I do see your point and think it is valid: the current American compsci grads and engineers usually can find a job. What this guy should be talking about is EXPANDING the total size of the engineering/compsci grads so even folks not necessarily very inclined can come in and do tedious but decent paying jobs. The end result is more money goes to Americans and fewer importation of labor from India etc.


Well, since there is the need for this work to be done, it makes sense that someone gets trained to do that work. I remain skeptical though whether a university is the right provider for such a kind of education.

I'm from Germany and we do not really have an equivalent to US college education. Secondary education is partially integrated in our equivalent to a high school and you go to university after that. Alternatively, there is another path of secondary education/apprenticeship where you split your time between working for a company to get hands-on experience in your chosen line of work and attend classes the rest of the time. Such apprenticeships are also available for IT and software development related work.

Nevertheless, a lot of people believe that programming a computer is a sufficiently complex activity which only people that have attended university are capable of. That may be a part of the problem that the guy in the original article was complaining about: although people can acquire the skills needed to be a programmer elsewhere, they still go to universities in order to secure some credentials that will increase their chances of employment.


Yes

- College Student


Exactly !! The process of college education is not to make drones out of people but to imbibe the culture of learning.


According to my co-workers, its so they can get a sweet ass job and get paid.


Frankly, his complaints are why the West has nothing to fear from India any time soon. As an Indian, there is nothing more important than external verification of one's social status. For example, in India, they ISO certify everything. FFS, the number one dating (I wish I could use strikethrough on HN and put matrimonial after, but c'est la vie) website for Indians is ISO certified: http://www.shaadi.com/customer_relations/faq/iso-certificati...

Indians are fantastic at rote memorization and will listen to directions to the letter - no freelancing there. To India's benefit, it should mean that they'll be spitting out really, really good cars (as long as they're designed elsewhere) and large industrial output in the near future.


"Indians are fantastic at rote memorization" , and you know what being an Indian, I hate that lot of the crowd.
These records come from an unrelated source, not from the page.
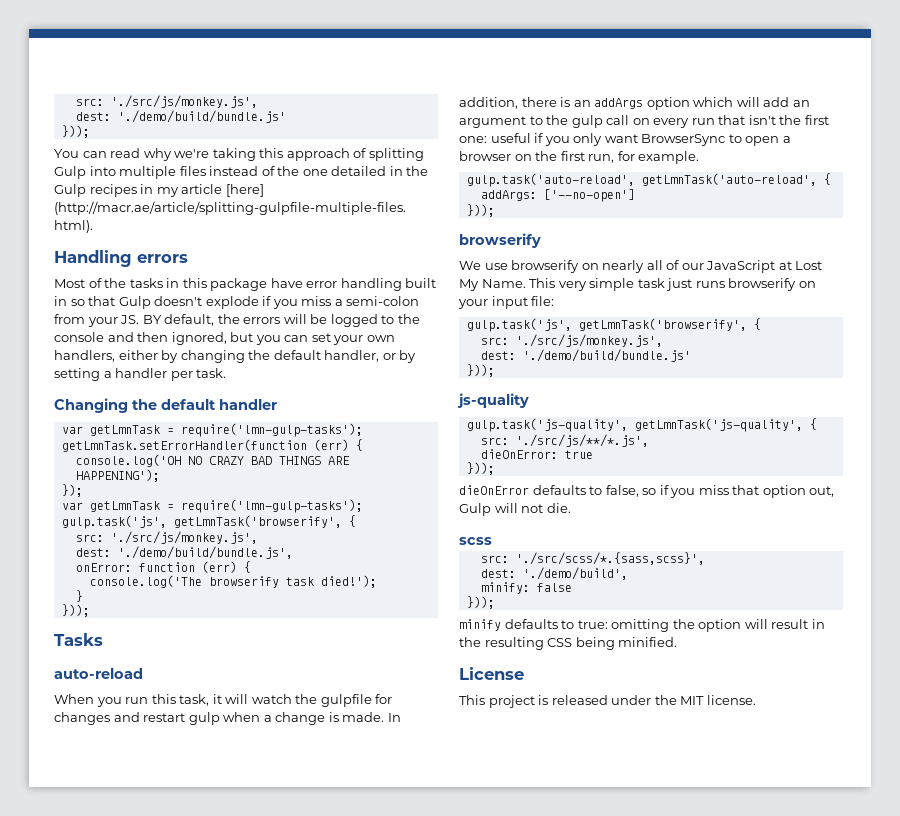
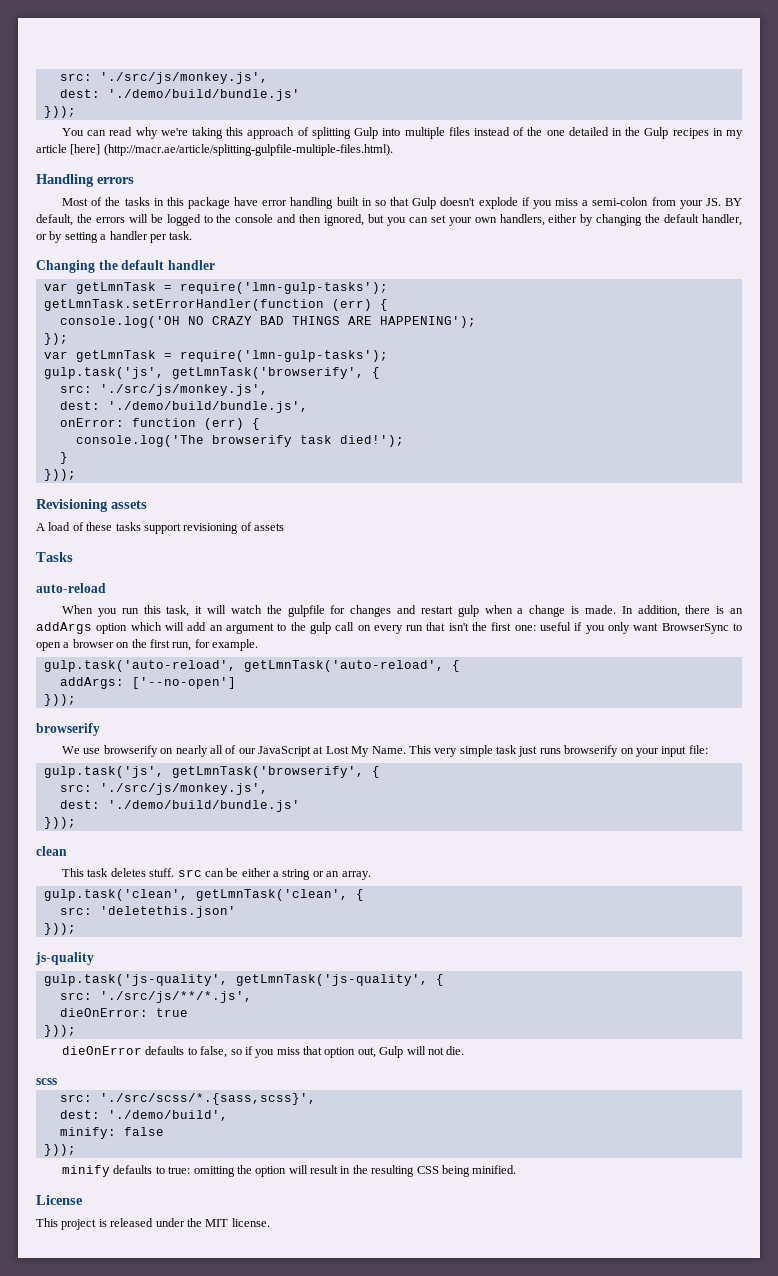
(90, 610) none -> [36,499,147,512] [36,522,284,534] // Revisioning assets // A load of these tasks support revisioning of assets
(495, 370) none -> [36,846,67,856] [62,868,371,880] [43,889,364,901] [59,906,236,918] [43,923,76,935] // clean // This task deletes stuff. src can be either a string or an array. // gulp.task('clean', getLmnTask('clean', { // src: 'deletethis.json' // }));

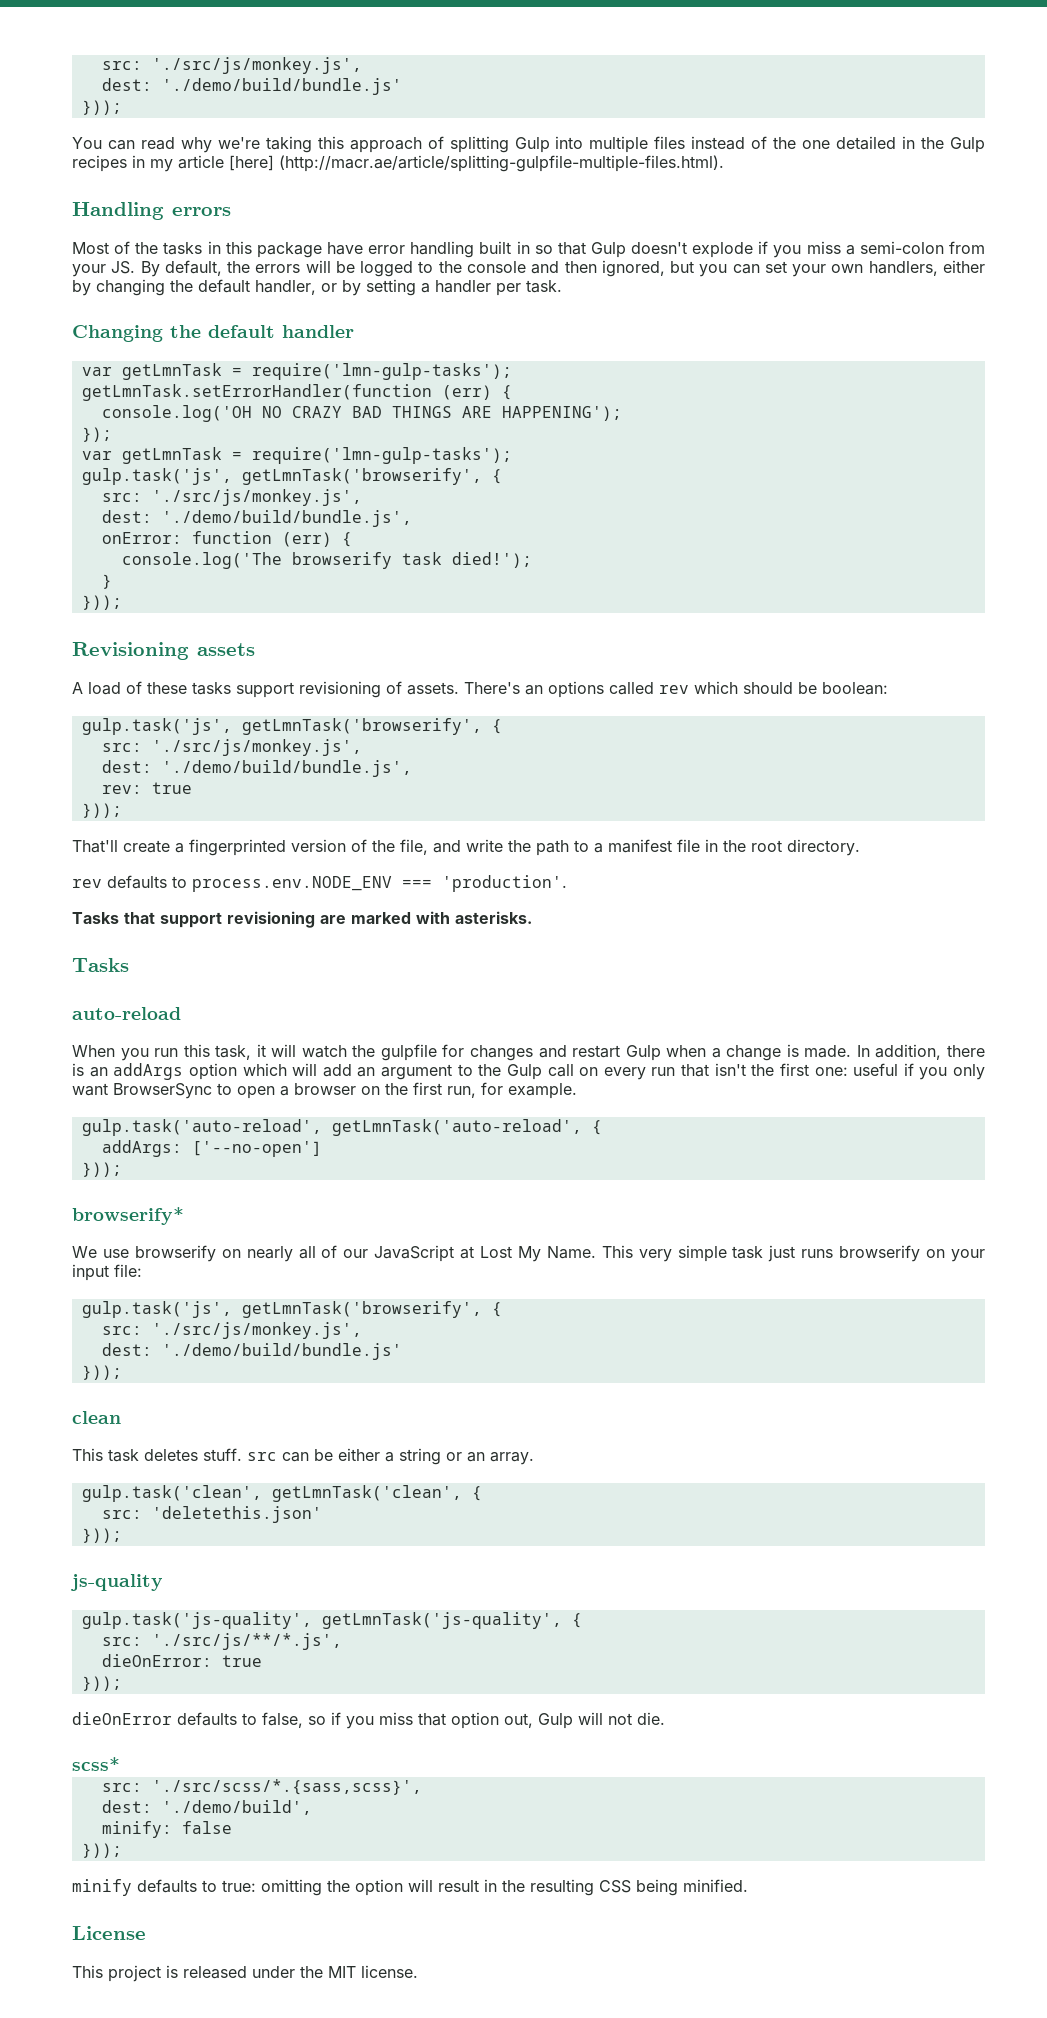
[725,198,743,206] BY -> [140,261,160,277] By
[254,523,284,531] assets -> [407,681,888,698] [81,718,502,735] [101,739,362,756] [101,760,412,777] [101,782,192,794] [81,803,122,818] [72,839,860,856] [72,875,567,892] [72,911,532,928] assets. There's an options called rev which should be boolean: // gulp.task('js', getLmnTask('browserify', { // src: './src/js/monkey.js', // dest: './demo/build/bundle.js', // rev: true // })); // That'll create a fingerprinted version of the file, and write the path to a manifest file in the root directory. // rev defaults to process.env.NODE_ENV === 'production'. // Tasks that support revisioning are marked with asterisks.
[457,605,479,617] gulp -> [625,1045,661,1061] Gulp
[309,622,331,634] gulp -> [506,1064,542,1080] Gulp
[36,723,100,736] browserify -> [72,1207,184,1225] browserify*
[36,1078,57,1085] scss -> [72,1757,120,1771] scss*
There is a lack of independent thinkers here, and the rotten education system that puts emphasis on memorization (eg. my college) are the ones responsible for creating such a crowd of fantastic memorizers...

I wish they encouraged more of learning by doing here and we could've had better people to boast about.


You're being too hard on India. In every country there is a small % of talented programmers. Many of those smart Indian programmers are doing fantastic work in grad schools around the world. They are a huge part of Silicon Valley (as are Chinese ex-pats). Of course, there's a larger % of code monkeys. Indian code monkeys are, IMO, better than American code monkeys because they follow instructions and work hard despite their limited talents. Rote memorization and checklists and "process" are necessary to get less capable programmers to function.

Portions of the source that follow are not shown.